[User interface change data]
....
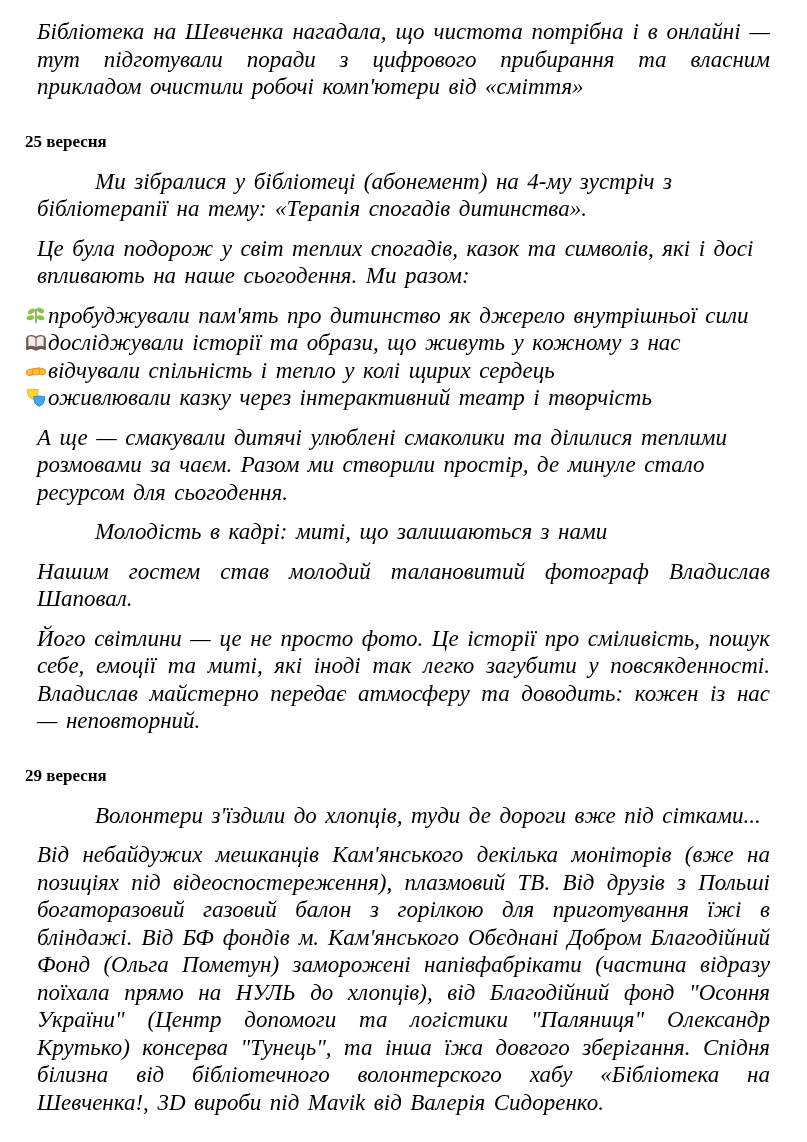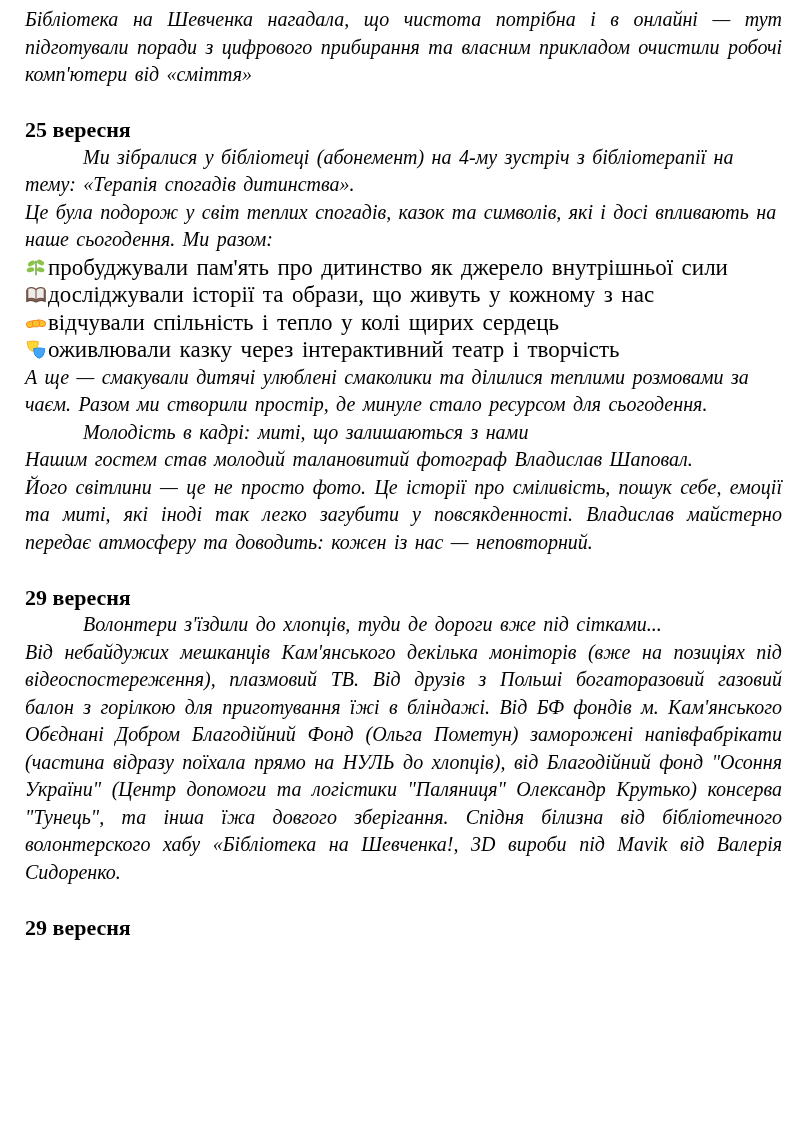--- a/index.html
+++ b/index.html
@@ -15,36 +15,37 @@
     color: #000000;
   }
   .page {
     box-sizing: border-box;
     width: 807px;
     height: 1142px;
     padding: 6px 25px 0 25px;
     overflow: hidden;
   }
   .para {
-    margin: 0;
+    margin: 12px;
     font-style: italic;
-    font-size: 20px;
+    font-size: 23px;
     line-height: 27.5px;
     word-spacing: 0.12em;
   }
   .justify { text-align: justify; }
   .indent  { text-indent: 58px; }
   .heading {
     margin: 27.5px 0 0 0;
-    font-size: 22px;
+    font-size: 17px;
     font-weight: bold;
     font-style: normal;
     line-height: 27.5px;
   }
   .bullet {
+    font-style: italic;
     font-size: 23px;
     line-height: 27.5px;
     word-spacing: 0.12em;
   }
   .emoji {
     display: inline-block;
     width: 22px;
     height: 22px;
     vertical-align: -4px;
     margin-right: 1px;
....
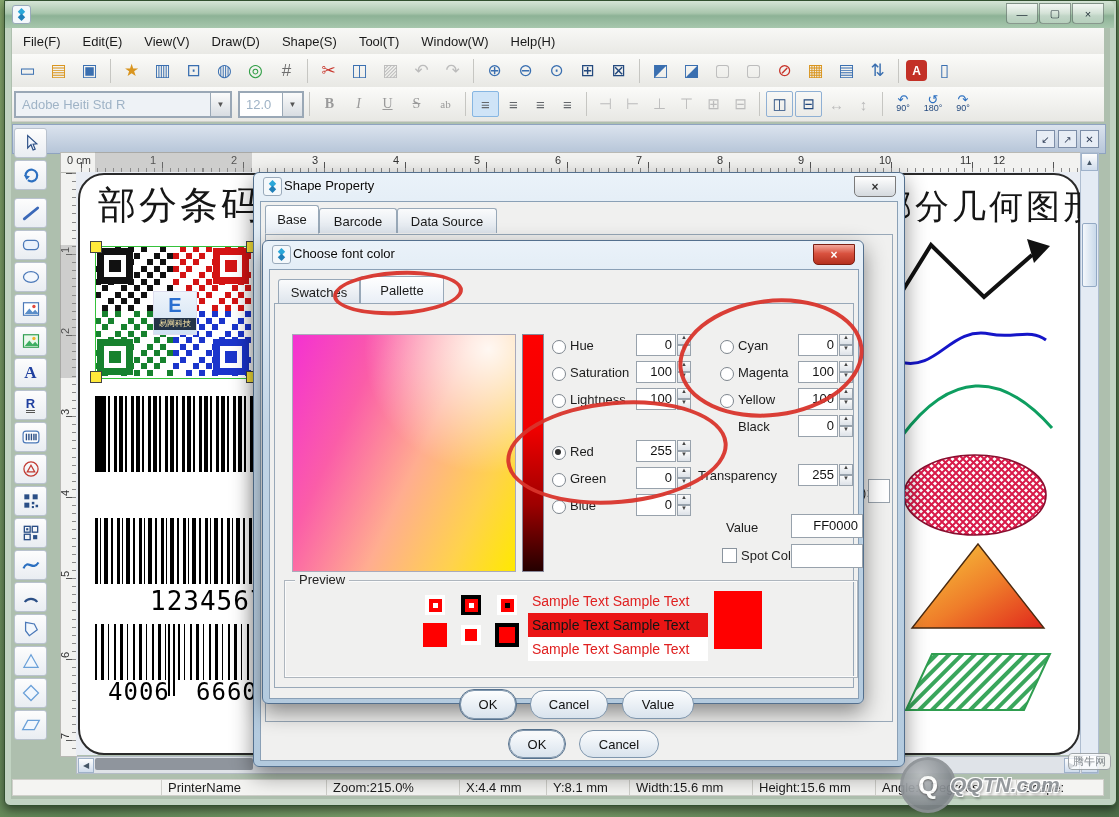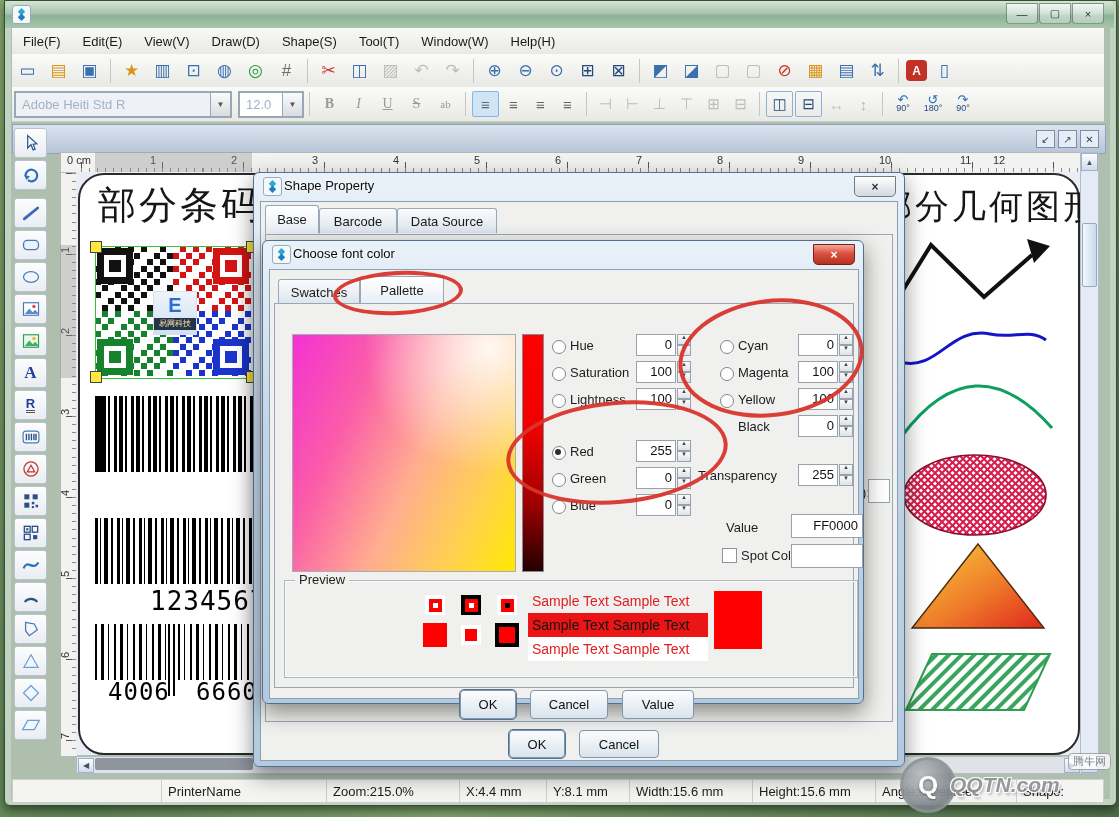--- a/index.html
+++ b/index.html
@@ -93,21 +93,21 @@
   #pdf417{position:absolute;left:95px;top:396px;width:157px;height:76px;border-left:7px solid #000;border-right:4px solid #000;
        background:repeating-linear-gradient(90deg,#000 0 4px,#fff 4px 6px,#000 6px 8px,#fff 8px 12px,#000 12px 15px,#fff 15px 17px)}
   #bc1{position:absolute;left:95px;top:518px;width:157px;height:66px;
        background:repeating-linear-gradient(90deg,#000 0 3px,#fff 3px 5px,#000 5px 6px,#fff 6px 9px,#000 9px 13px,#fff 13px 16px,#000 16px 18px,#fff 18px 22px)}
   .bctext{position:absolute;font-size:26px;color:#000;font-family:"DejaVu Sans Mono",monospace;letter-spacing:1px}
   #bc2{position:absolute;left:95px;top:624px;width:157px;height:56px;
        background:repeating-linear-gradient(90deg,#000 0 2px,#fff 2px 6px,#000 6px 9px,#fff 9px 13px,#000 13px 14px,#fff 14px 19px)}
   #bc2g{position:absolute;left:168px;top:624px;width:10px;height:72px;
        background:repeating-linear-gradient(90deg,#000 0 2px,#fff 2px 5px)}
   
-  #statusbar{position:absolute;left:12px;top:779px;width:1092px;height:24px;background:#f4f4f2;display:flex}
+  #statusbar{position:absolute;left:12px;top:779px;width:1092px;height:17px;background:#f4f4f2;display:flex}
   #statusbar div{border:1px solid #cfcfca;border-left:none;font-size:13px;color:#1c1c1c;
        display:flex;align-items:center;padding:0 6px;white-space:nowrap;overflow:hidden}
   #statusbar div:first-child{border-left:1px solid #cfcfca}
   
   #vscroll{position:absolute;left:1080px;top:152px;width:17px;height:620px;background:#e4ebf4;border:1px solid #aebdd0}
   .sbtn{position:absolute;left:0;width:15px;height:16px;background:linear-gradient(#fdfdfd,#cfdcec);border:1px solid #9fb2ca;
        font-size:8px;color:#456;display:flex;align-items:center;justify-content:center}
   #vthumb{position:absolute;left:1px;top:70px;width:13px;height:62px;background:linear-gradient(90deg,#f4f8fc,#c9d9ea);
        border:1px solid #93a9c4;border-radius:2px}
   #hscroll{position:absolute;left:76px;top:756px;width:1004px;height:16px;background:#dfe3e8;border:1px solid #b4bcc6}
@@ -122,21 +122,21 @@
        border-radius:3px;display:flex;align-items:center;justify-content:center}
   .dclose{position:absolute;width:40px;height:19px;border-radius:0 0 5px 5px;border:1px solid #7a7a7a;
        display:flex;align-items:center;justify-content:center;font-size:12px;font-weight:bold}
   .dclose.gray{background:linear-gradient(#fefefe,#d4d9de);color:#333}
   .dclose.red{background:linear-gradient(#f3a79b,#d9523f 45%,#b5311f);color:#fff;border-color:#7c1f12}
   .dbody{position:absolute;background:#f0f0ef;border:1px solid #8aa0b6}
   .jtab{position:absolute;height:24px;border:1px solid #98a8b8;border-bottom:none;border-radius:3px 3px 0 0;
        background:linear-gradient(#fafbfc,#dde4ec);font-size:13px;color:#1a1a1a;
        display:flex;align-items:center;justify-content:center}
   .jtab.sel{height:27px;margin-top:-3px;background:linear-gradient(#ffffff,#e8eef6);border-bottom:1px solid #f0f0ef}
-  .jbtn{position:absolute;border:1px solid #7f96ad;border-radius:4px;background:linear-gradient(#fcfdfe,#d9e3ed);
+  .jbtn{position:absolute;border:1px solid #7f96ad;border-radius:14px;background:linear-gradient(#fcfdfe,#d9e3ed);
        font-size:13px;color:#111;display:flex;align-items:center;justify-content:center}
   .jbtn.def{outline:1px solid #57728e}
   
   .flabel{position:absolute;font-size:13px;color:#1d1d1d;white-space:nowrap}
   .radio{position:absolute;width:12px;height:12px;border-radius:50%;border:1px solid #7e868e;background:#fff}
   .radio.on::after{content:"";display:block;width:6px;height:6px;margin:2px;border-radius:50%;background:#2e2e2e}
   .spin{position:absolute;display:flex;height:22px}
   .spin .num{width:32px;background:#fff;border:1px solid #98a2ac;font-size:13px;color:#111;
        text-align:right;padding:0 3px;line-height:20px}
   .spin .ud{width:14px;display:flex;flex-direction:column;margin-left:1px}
....
• [Exercise directions]:
Within the entries above, how many lines contain the word "margin"? State the number only.

• [Response]:
7